### WHAT IS NEEDED
Leave the pictures out, and transcribe the material below exactly from the line with "html: <p>quis nostrud" to the line with "background: #ef4444 ->", both lines included.

### INFORMATION SUPPLIED
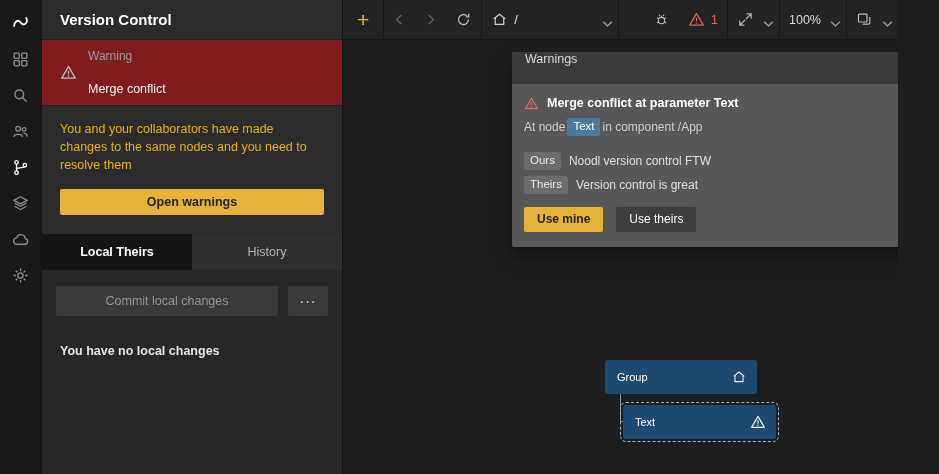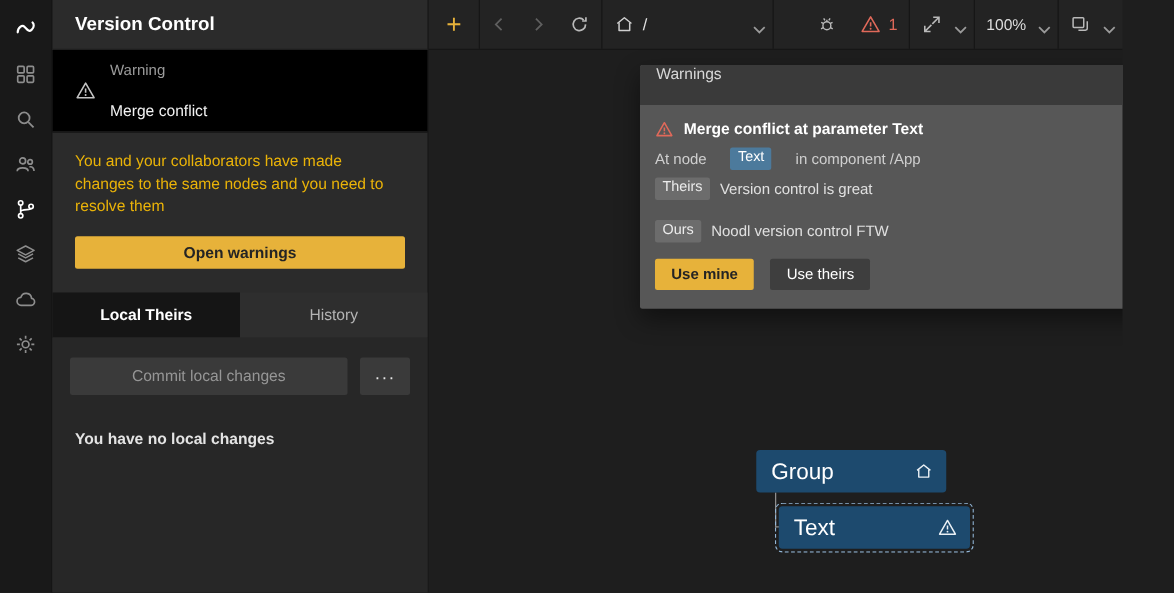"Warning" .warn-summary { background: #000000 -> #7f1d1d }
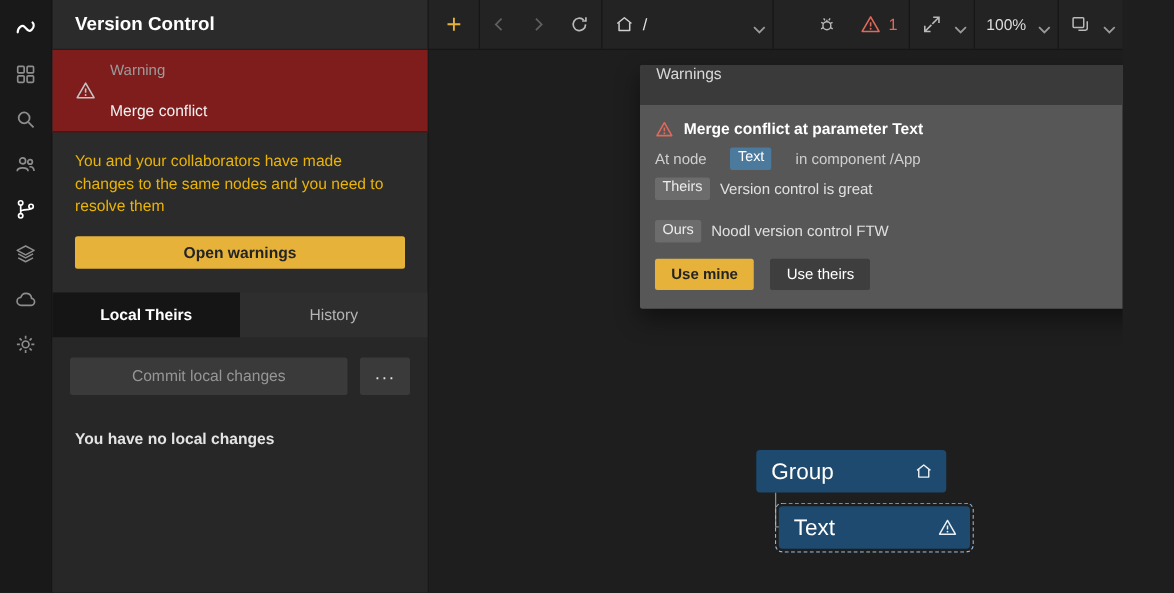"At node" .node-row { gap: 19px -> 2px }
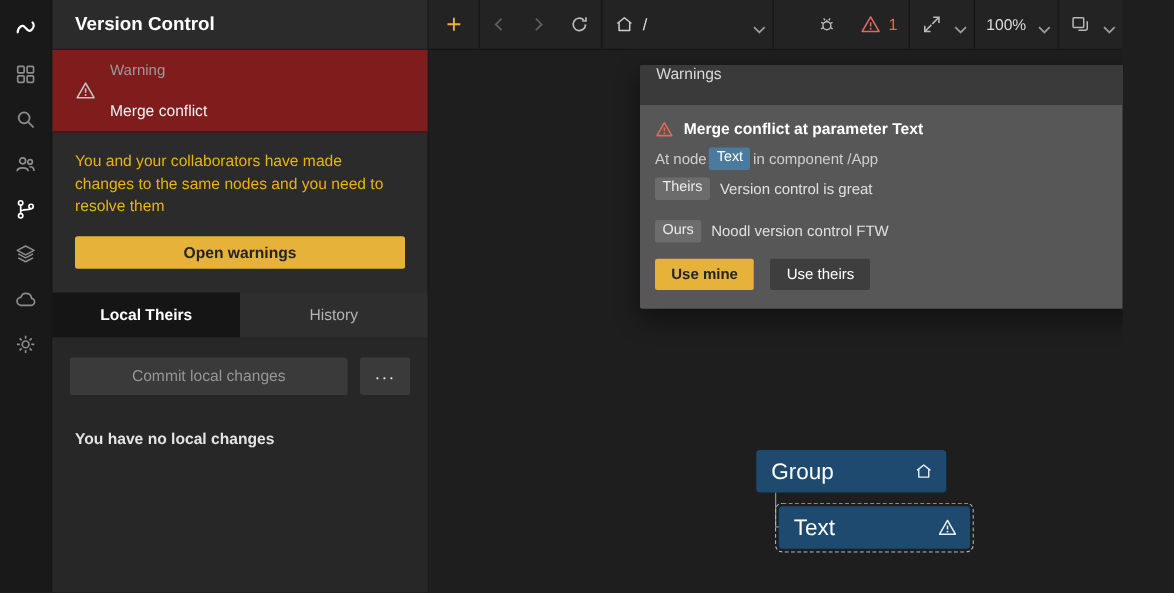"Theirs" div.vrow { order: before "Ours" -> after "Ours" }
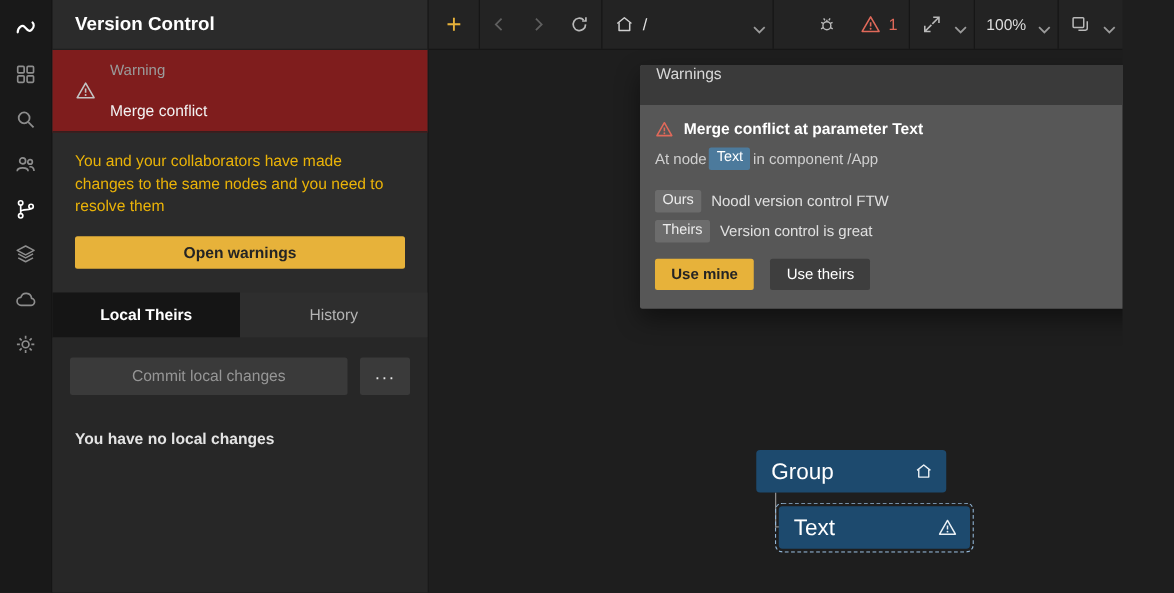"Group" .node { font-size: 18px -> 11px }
---
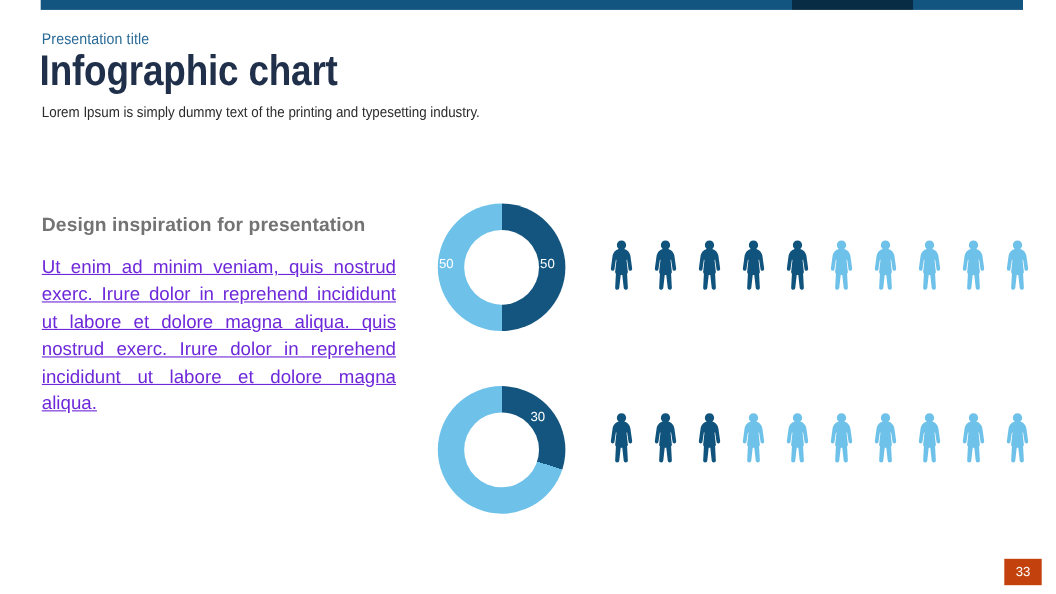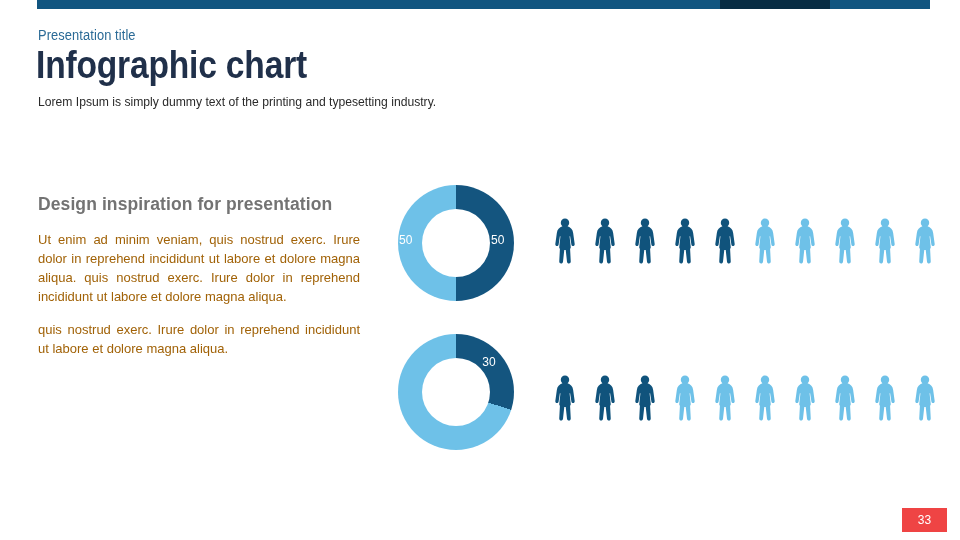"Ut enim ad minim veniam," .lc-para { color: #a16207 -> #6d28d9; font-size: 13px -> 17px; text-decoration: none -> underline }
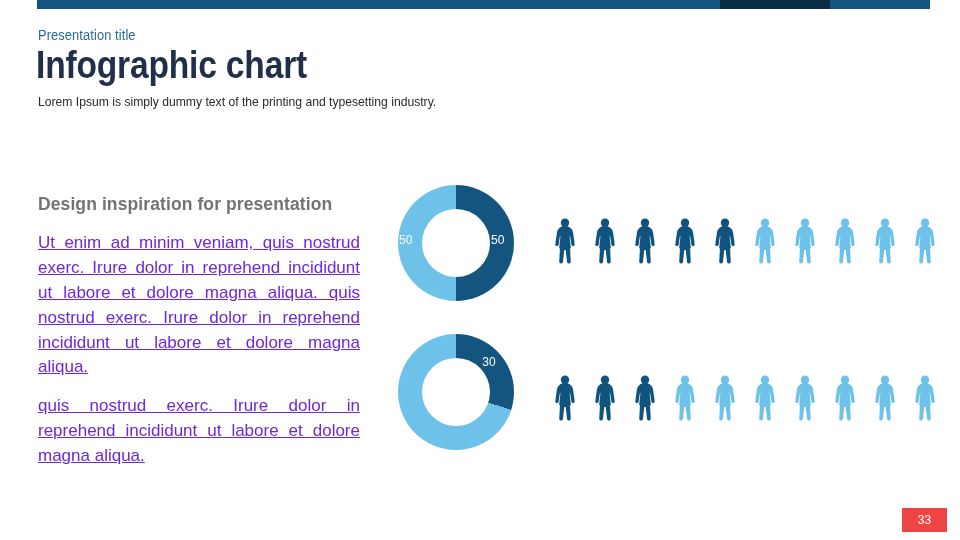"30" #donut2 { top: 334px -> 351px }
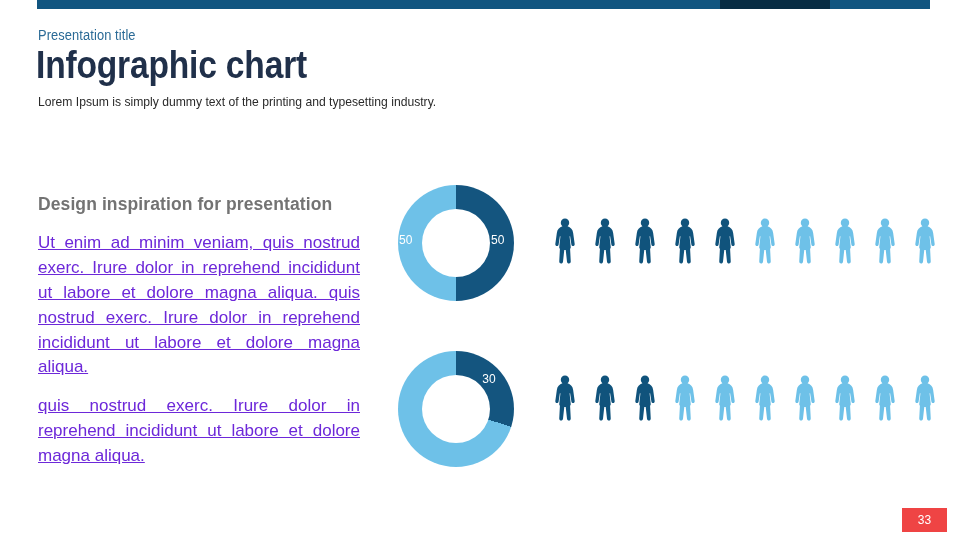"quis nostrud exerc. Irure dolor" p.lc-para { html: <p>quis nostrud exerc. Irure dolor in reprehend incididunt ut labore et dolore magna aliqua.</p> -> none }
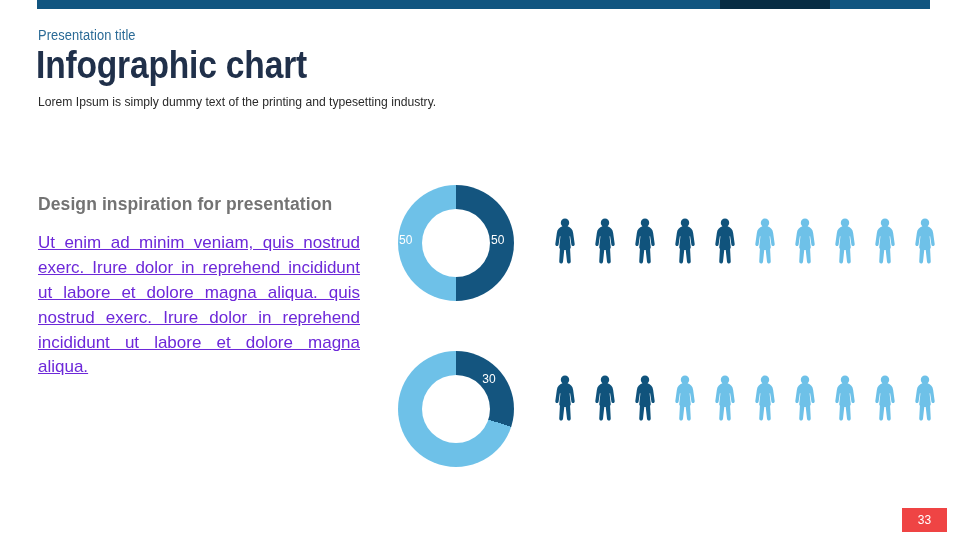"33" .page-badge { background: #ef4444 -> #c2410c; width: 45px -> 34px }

### EXPECTED ANSWER
"quis nostrud exerc. Irure dolor" p.lc-para { html: <p>quis nostrud exerc. Irure dolor in reprehend incididunt ut labore et dolore magna aliqua.</p> -> none }
"33" .page-badge { background: #ef4444 -> #c2410c; width: 45px -> 34px }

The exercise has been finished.